· Creates a subscriber
base of 600+ young urban voters in just a week’s time
· For the first time,
voters can question, drum up support or even campaign for deserving candidates
amidst their social media community
New Delhi, India, November 12, 2013: In a bid to mobilise thousands of young urban voters
towards exercising their voting rights, entrepreneur Vikram Nalagampalli
launches Voterite.com, India’s first platform that opens a two-way
communication between voter and candidate. Voterite.com rides on the
exponential rise of social media habits of the young urban voter (18-35 years),
who is typically apathetic towards voting. The platform effectively captures
concerns and dialogues between the voter and candidate, while helping
candidates and their campaigners to drum up support amidst this discerning
target audience. Quite simply, Voterite.com enables the voter and the candidate
to discover each other, and engage in meaningful conversations.
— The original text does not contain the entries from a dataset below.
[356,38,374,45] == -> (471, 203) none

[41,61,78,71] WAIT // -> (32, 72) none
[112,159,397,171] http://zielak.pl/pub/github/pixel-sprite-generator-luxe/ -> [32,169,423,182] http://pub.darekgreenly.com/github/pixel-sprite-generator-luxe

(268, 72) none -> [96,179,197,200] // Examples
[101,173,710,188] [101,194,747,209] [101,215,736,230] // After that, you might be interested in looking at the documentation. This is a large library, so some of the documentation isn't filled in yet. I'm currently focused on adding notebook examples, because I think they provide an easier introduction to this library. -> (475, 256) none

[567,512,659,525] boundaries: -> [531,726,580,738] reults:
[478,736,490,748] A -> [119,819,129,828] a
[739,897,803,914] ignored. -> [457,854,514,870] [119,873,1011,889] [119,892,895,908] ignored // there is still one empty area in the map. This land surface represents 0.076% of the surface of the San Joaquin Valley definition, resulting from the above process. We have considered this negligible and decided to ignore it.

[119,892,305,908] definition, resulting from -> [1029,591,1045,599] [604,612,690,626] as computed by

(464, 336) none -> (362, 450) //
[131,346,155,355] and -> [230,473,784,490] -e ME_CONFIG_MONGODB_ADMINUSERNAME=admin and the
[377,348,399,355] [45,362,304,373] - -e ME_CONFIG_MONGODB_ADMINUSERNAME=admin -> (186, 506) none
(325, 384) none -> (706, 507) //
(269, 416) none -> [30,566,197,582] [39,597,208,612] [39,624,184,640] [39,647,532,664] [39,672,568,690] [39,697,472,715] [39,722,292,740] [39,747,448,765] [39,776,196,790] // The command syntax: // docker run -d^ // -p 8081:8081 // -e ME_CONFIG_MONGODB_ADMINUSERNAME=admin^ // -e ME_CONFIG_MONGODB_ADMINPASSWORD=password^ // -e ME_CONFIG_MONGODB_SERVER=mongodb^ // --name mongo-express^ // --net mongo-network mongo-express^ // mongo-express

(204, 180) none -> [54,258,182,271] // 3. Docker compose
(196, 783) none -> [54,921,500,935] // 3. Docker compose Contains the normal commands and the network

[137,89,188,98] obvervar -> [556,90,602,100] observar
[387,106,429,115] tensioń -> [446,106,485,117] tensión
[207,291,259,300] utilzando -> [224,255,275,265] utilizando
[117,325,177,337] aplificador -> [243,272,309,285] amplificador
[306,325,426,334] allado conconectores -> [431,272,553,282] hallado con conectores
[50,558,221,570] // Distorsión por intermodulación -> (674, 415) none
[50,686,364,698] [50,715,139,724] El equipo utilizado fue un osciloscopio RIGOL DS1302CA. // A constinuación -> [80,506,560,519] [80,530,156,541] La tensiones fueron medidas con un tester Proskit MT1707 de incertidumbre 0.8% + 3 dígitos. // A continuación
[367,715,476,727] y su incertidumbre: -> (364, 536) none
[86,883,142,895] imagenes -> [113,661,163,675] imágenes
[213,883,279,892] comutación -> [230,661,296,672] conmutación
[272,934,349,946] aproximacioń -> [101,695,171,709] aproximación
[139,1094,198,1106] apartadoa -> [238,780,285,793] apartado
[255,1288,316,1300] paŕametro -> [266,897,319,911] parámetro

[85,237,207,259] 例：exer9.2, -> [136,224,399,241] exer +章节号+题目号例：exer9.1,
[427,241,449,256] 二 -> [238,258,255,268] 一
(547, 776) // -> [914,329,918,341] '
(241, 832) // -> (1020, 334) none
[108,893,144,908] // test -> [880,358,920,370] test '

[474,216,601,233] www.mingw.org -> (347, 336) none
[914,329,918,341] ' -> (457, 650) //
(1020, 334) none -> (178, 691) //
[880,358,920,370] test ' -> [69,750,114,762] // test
Spurred by the fact that the margin for an electoral win is
sometimes as small as 5000 votes, and armed with research data that reveals
that over 220 MP constituencies can be influenced by social media users, Vikram
realised that the answer to the voting apathy is an online platform that allows
users to communicate, post and share their opinions via social media. Not only
can users question and evaluate claims by candidates and their campaigners, but
they can create and launch their own social media campaigns for candidates they
believe must be elected. Voterite empowers the user to campaign for deserving
candidates in any constituency across the country. Such a campaigner can
solicit support, get updates on new supporters and map the effect of his
campaign. Given the upcoming national elections in 2014, Voterite is well
poised to become a barometer of the urban, young voter, while serving as a key
component in any campaigner’s toolkit.
The advent of social media to influence ‘friends’ and motivate
them to get interested and act upon a cause is well proved and documented world
over. There are 150 million social media users in India alone. Recent successes
of mobilising public opinion via Facebook and Twitter in India (the
anti-corruption movement being one) as well as the rising social media presence
of candidates indicate that social media can possible influence a large section
of urban youth like no other platform can. This is why Voterite is a product of
its times, and is essential in increasingly complex electoral age.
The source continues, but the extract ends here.